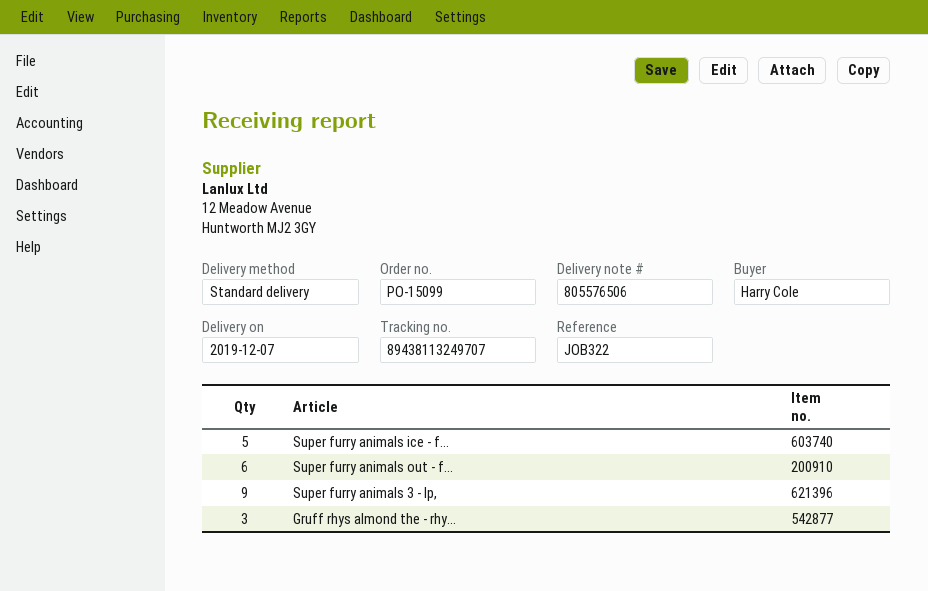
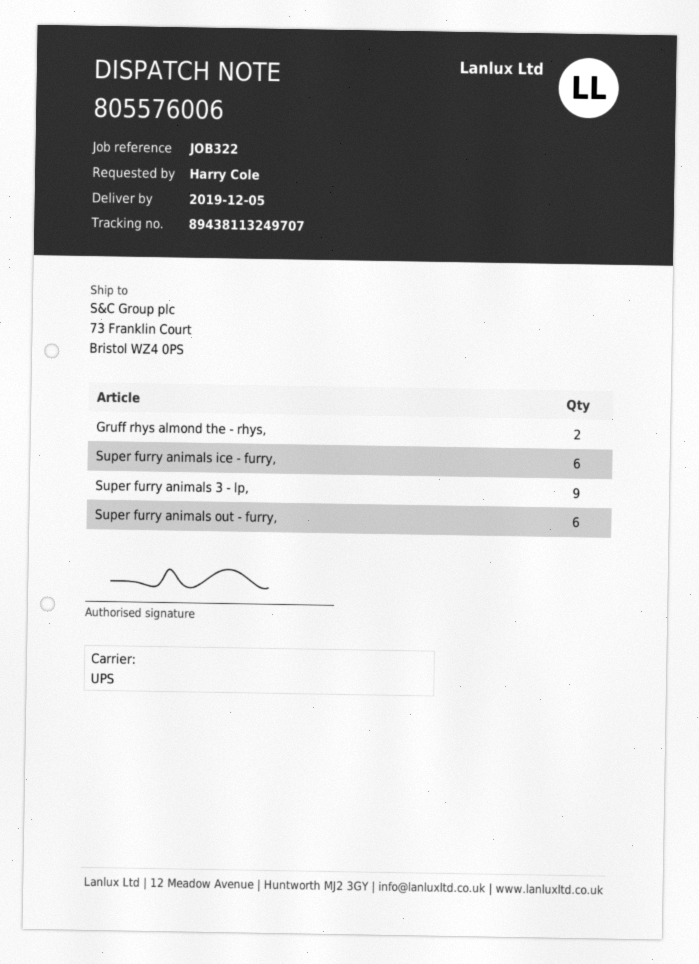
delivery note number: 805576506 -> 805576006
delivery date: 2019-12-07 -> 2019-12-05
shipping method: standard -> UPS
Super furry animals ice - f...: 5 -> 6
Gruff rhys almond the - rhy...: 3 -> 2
* * *
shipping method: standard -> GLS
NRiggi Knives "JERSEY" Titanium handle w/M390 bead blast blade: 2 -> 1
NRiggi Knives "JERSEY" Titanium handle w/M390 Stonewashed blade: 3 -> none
==
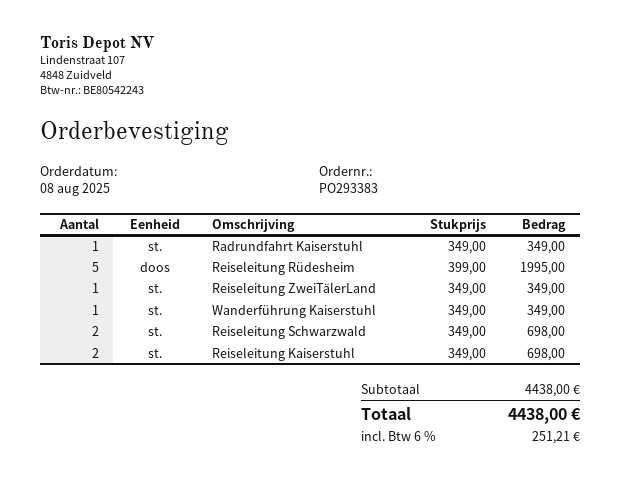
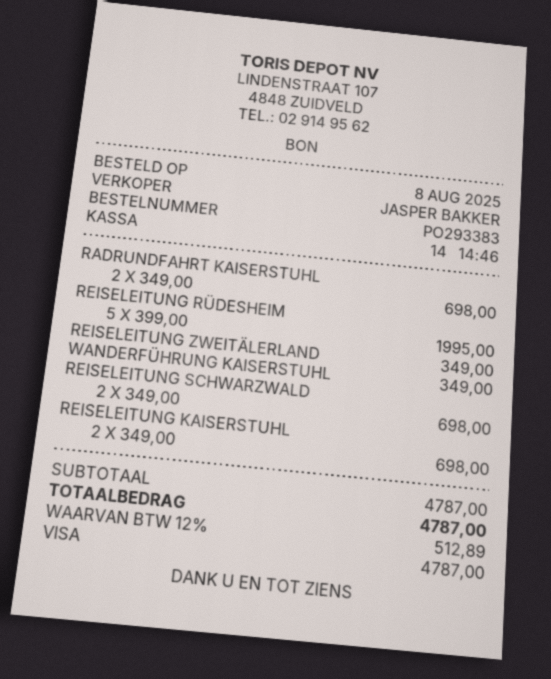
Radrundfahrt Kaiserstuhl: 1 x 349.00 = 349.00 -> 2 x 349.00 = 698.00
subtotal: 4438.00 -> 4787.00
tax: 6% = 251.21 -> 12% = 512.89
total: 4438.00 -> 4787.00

What you should do> In the entries above, some lines hold the string "shipping". Copy each of them.

Response>
shipping method: standard -> UPS
shipping method: standard -> GLS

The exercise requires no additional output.